▶ EXERCISE REQUIREMENTS
For this exercise, return exactly the lines of the material below that begin at the one with "Listed by Nebil" and stop after the one with "total: 126072.53 -> 121503.78".

▶ RECORDS FOR THIS EXERCISE

*** Block opens ***

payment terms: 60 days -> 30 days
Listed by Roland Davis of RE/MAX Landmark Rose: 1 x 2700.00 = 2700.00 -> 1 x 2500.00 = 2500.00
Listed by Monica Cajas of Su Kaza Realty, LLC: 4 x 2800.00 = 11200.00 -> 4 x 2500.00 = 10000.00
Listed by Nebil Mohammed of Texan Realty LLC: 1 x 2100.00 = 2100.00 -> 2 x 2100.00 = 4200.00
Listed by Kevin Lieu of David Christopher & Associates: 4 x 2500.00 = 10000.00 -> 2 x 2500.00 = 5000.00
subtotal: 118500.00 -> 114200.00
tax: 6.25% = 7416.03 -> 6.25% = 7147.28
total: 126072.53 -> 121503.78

*** Block closes ***
*** Block opens ***

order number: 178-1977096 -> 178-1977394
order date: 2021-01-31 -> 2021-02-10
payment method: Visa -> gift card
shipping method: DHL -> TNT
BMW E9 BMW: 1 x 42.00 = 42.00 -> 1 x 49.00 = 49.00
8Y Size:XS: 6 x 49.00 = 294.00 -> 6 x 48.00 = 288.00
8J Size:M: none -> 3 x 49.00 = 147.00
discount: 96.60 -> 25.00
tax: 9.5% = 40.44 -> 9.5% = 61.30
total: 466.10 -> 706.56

*** Block closes ***
*** Block opens ***

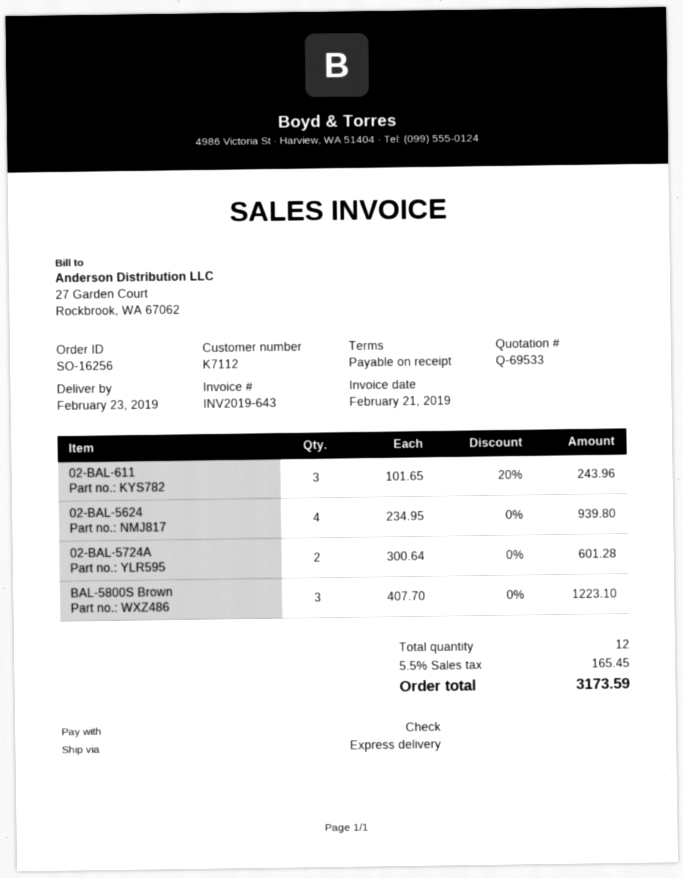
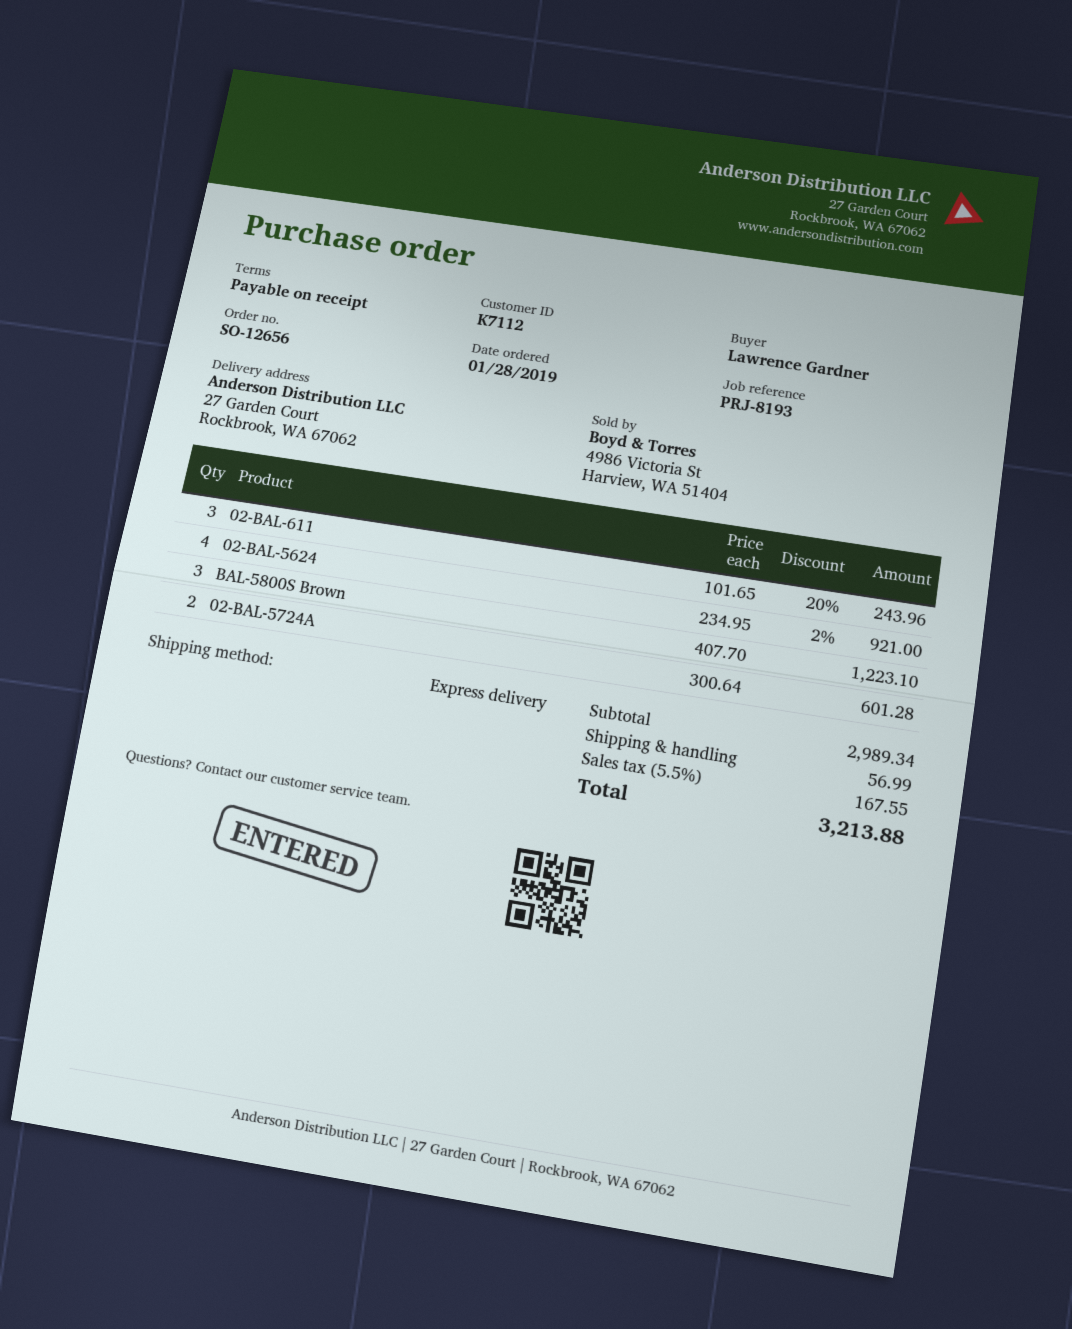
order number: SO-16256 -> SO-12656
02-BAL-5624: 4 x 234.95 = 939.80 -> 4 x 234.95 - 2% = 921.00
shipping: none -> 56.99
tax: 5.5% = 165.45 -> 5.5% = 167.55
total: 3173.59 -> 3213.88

*** Block closes ***

▶ FINAL ANSWER
Listed by Nebil Mohammed of Texan Realty LLC: 1 x 2100.00 = 2100.00 -> 2 x 2100.00 = 4200.00
Listed by Kevin Lieu of David Christopher & Associates: 4 x 2500.00 = 10000.00 -> 2 x 2500.00 = 5000.00
subtotal: 118500.00 -> 114200.00
tax: 6.25% = 7416.03 -> 6.25% = 7147.28
total: 126072.53 -> 121503.78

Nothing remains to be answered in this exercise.